** Opening THE INPUT block **

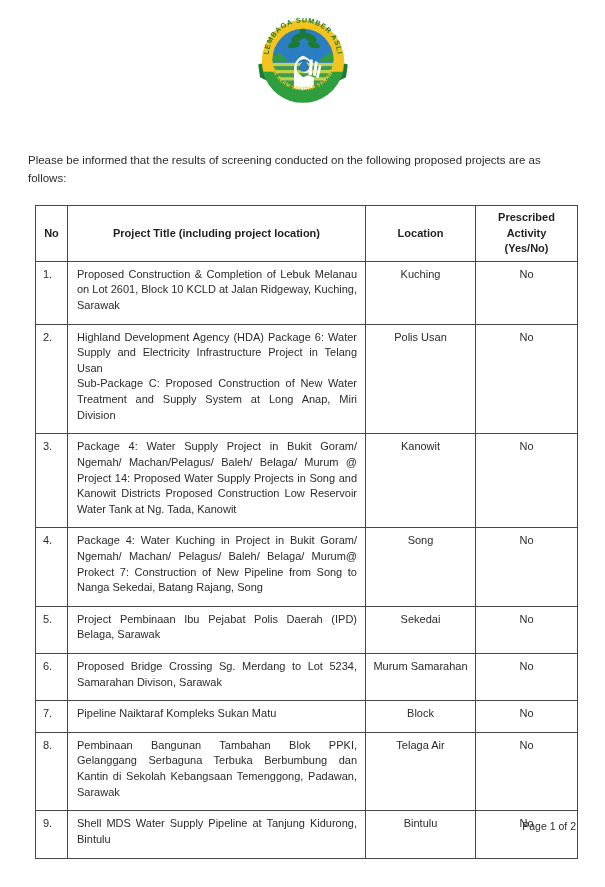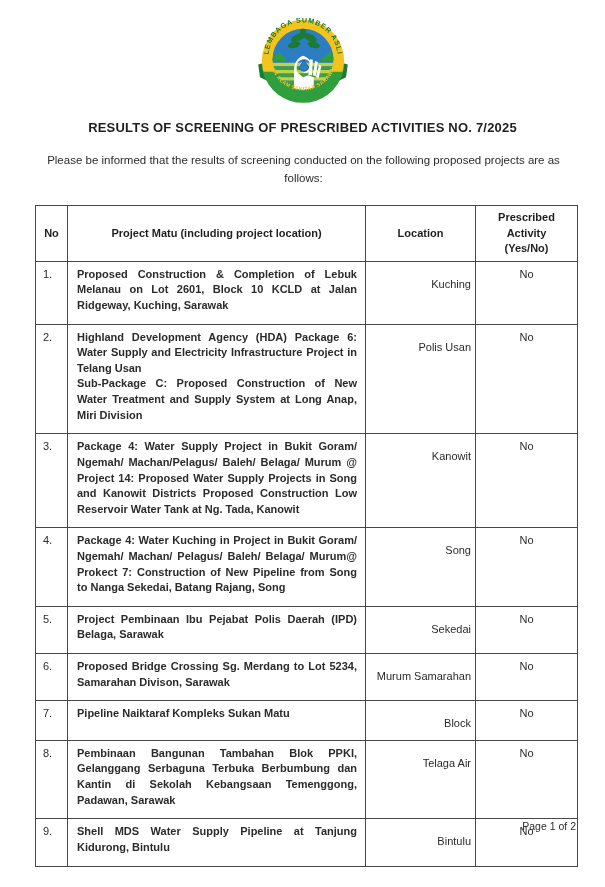--- a/index.html
+++ b/index.html
@@ -22,21 +22,21 @@
   .doc-title {
     position: absolute; top: 120px; left: 0; right: 0;
     text-align: center;
     font-size: 13px; font-weight: bold; letter-spacing: .2px;
     color: #1f1f1f;
   }
 
   .intro {
     position: absolute; top: 152px; left: 28px; right: 26px;
     font-size: 11.5px; line-height: 1.55; color: #2b2b2b;
-    text-align: center;
+    text-align: left;
   }
 
   table.screening {
     position: absolute; top: 205px; left: 35px;
     width: 542px;
     border-collapse: collapse;
     table-layout: fixed;
     font-size: 11px;
     color: #2b2b2b;
   }
@@ -47,22 +47,22 @@
   }
   .screening thead th {
     font-weight: bold; text-align: center; vertical-align: middle;
     padding: 4px 4px; height: 34px; color: #1f1f1f;
   }
   col.c-no  { width: 32px; }
   col.c-ti  { width: 298px; }
   col.c-lo  { width: 110px; }
   col.c-pa  { width: 102px; }
   td.c-no   { padding: 5px 4px 8px 7px; text-align: left; }
-  td.c-title{ padding: 5px 8px 10px 9px; text-align: justify; white-space: pre-line; font-weight: bold; }
-  td.c-loc  { padding: 15px 4px 8px 4px; text-align: right; }
+  td.c-title{ padding: 5px 8px 10px 9px; text-align: justify; white-space: pre-line; }
+  td.c-loc  { padding: 5px 4px 8px 4px; text-align: center; }
   td.c-pa   { padding: 5px 4px 8px 4px; text-align: center; }
   th.pre    { white-space: pre-line; margin-top: 48px; }
 
   .footer-page {
     position: absolute; right: 29px; top: 820px;
     font-size: 10.5px; color: #2b2b2b; text-align: center;
   }
 </style>
 </head>
 <body>
@@ -121,35 +121,34 @@
       </defs>
       <text font-size="8" font-weight="bold" fill="#1b7a33" letter-spacing="1" font-family="Liberation Sans, sans-serif">
         <textPath href="#arcTop" startOffset="50%" text-anchor="middle">LEMBAGA SUMBER ASLI</textPath>
       </text>
       <text font-size="5.6" font-weight="bold" fill="#f2c41d" letter-spacing="0.6" font-family="Liberation Sans, sans-serif">
         <textPath href="#arcBottom" startOffset="50%" text-anchor="middle">DAN ALAM SEKITAR SARAWAK</textPath>
       </text>
     </svg>
   </div>
 
-  <div class="doc-title">RESULTS OF SCREENING OF PRESCRIBED ACTIVITIES NO. 7/2025</div>
 
   <div class="intro">Please be informed that the results of screening conducted on the following proposed projects are as follows:</div>
 
   <table class="screening">
     <colgroup>
       <col class="c-no">
         <col class="c-ti">
         <col class="c-lo">
         <col class="c-pa">
     </colgroup>
     <thead>
       <tr>
         <th>No</th>
-        <th>Project Matu (including project location)</th>
+        <th>Project Title (including project location)</th>
         <th>Location</th>
         <th class="pre">Prescribed
 Activity
 (Yes/No)</th>
       </tr>
     </thead>
     <tbody>
   <tr>
     <td class="c-no">1.</td>
     <td class="c-title">Proposed Construction &amp; Completion of Lebuk Melanau on Lot 2601, Block 10 KCLD at Jalan Ridgeway, Kuching, Sarawak</td>

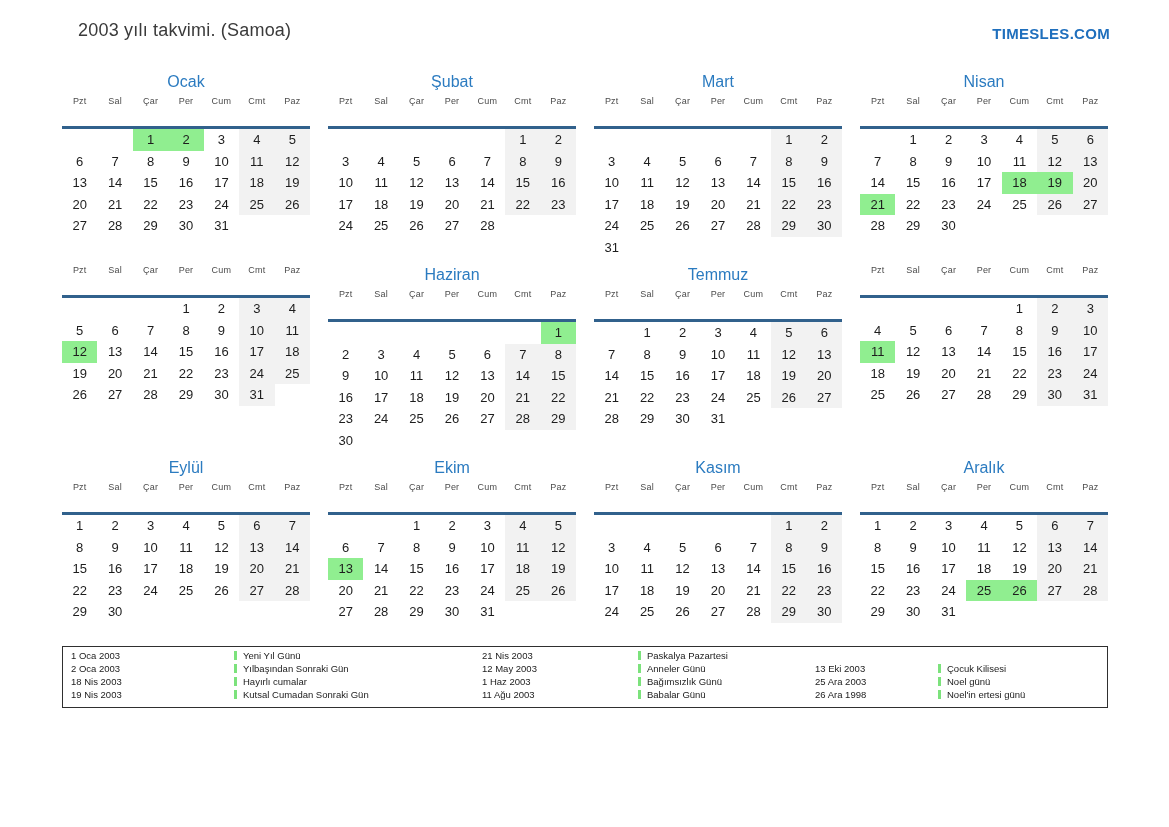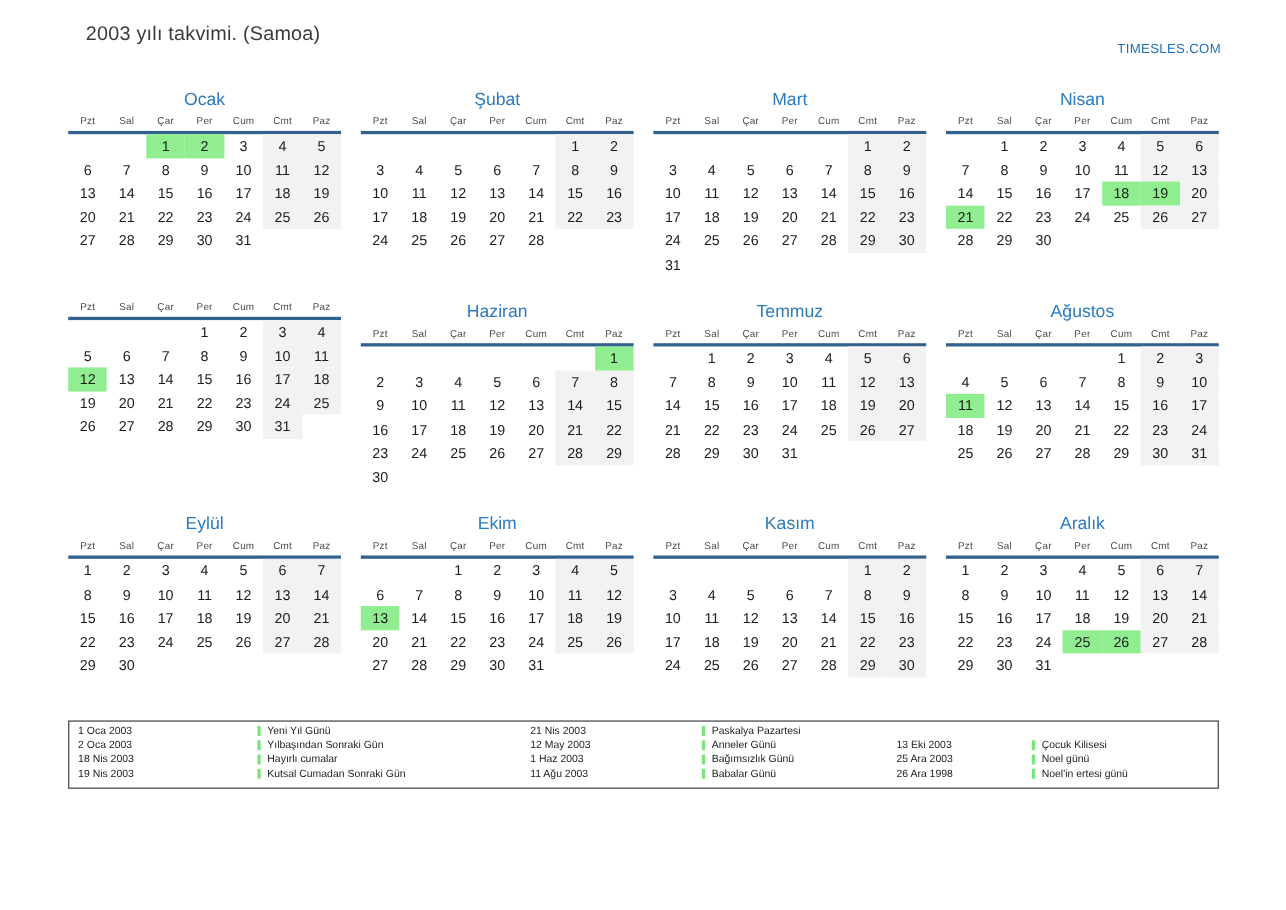--- a/index.html
+++ b/index.html
@@ -22,39 +22,39 @@
   }
   .page{width:1169px;height:827px;position:relative;}
   .header{
     display:flex;justify-content:space-between;align-items:flex-start;
     padding:20px 59px 0 78px;
   }
   .page-title{
     font-size:18px;font-weight:400;color:#3a3a3a;letter-spacing:.2px;
   }
   .brand-link{
-    font-size:12px;font-weight:400;color:var(--brand);
-    text-decoration:none;letter-spacing:.3px;margin-top:17px;display:inline-block;
+    font-size:15px;font-weight:700;color:var(--brand);
+    text-decoration:none;letter-spacing:.3px;margin-top:5px;display:inline-block;
     cursor:pointer;
   }
   .months{
     display:grid;
     grid-template-columns:repeat(4,1fr);
     grid-template-rows:repeat(3,172px);
     column-gap:18px;row-gap:21px;
     margin:30px 61px 0 62px;
   }
   .month{height:172px;}
   .month-title{
     text-align:center;color:var(--accent);
     font-size:16px;font-weight:400;height:24px;line-height:20px;
   }
   .dow{
     display:grid;grid-template-columns:repeat(7,1fr);
-    padding-bottom:4px;border-bottom:3px solid var(--rule);
+    padding-bottom:20px;border-bottom:3px solid var(--rule);
   }
   .dow span{
     text-align:center;font-size:9px;color:#4b4b4b;letter-spacing:.2px;
   }
   .weeks{
     display:grid;grid-template-columns:repeat(7,1fr);
     grid-auto-rows:21.5px;
   }
   .cell{
     text-align:center;font-size:13px;line-height:21.5px;color:var(--ink);
@@ -442,21 +442,20 @@
           <div class="cell">28</div>
           <div class="cell">29</div>
           <div class="cell">30</div>
           <div class="cell">31</div>
           <div class="cell"></div>
           <div class="cell"></div>
           <div class="cell"></div>
         </div>
       </div>
       <div class="month">
-        <div class="month-title">Ağustos</div>
         <div class="dow">
           <span>Pzt</span>
           <span>Sal</span>
           <span>Çar</span>
           <span>Per</span>
           <span>Cum</span>
           <span>Cmt</span>
           <span>Paz</span>
         </div>
         <div class="weeks">

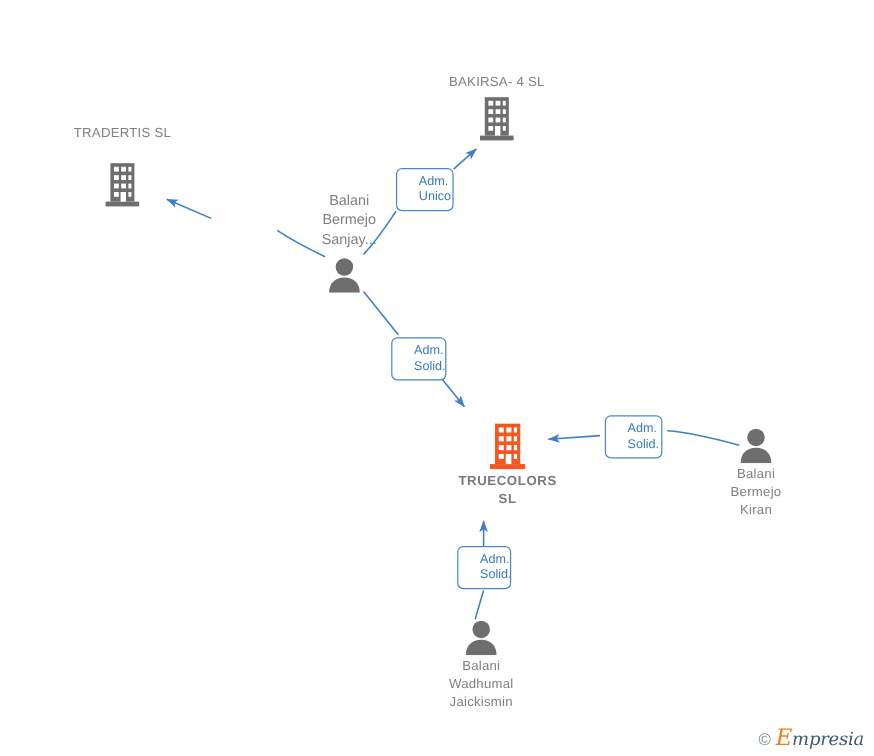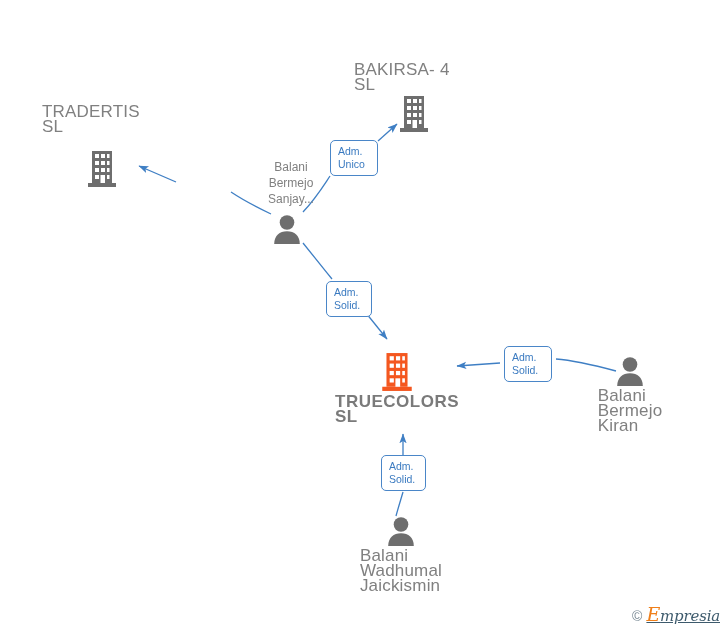--- a/index.html
+++ b/index.html
@@ -26,23 +26,23 @@
     display: flex;
     flex-direction: column;
     align-items: center;
     width: 120px;
   }
   .node .icon-wrap {
     display: block;
     line-height: 0;
   }
   .node-label {
-    text-align: left;
+    text-align: center;
     color: #808080;
-    font-size: 17px;
+    font-size: 11px;
     line-height: 15px;
     letter-spacing: 0.2px;
     white-space: pre-line;
   }
   .node-label.company {
     font-weight: normal;
   }
   .node-label.center-company {
     font-weight: bold;
     color: #7a7a7a;
@@ -57,21 +57,21 @@
   
   .edge-label {
     position: absolute;
     box-sizing: border-box;
     border: 1.3px solid #4a86c8;
     border-radius: 5px;
     background: #ffffff;
     color: #3a7ac0;
     font-size: 10.5px;
     line-height: 13px;
-    padding: 4px 6px 4px 7px;
+    padding: 4px 6px 4px 18px;
     text-align: left;
     white-space: pre-line;
     z-index: 5;
   }
   
   .free-label {
     position: absolute;
     color: #808080;
     font-size: 12px;
     line-height: 16px;
@@ -94,21 +94,20 @@
     font-size: 14px;
     line-height: 14px;
   }
   #watermark .brand {
     font-family: "DejaVu Serif", serif;
     font-style: italic;
     font-size: 15px;
     color: #3d5a6c;
     line-height: 15px;
     letter-spacing: -0.2px;
-    text-decoration: underline;
   }
   #watermark .brand .cap {
     color: #ef7f1a;
     font-size: 19px;
   }
 </style>
 </head>
 <body>
 
 <div id="canvas">
@@ -191,21 +190,21 @@
           <rect x="14" y="18" width="4" height="4"></rect>
           <rect x="20" y="18" width="2.5" height="4"></rect>
           <rect x="8" y="25" width="4" height="4"></rect>
           <rect x="13.5" y="25" width="4.5" height="8"></rect>
           <rect x="20" y="25" width="2.5" height="4"></rect>
         </g>
       </svg>
     </span>
   </div>
 
-  <div class="node" style="left:337px; top:352px;">
+  <div class="node" style="left:363px; top:352px;">
     <span class="icon-wrap">
       <svg width="32" height="40" viewBox="0 0 30 38" xmlns="http://www.w3.org/2000/svg">
         <g fill="#f4571f">
           <rect x="5" y="1" width="20" height="32"></rect>
           <rect x="1" y="33" width="28" height="4"></rect>
         </g>
         <g fill="#ffffff">
           <rect x="8" y="4" width="4" height="4"></rect>
           <rect x="14" y="4" width="4" height="4"></rect>
           <rect x="20" y="4" width="2.5" height="4"></rect>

** Closing THE INPUT block **

**TASK TO CARRY OUT:** Once the line with "<span>Cum</span>" is found above, print it and every line after it through the line with "display: block;", exactly. Pictures stay out.

**RESPONSE BELOW:**
           <span>Cum</span>
           <span>Cmt</span>
           <span>Paz</span>
         </div>
         <div class="weeks">

--- a/index.html
+++ b/index.html
@@ -26,23 +26,23 @@
     display: flex;
     flex-direction: column;
     align-items: center;
     width: 120px;
   }
   .node .icon-wrap {
     display: block;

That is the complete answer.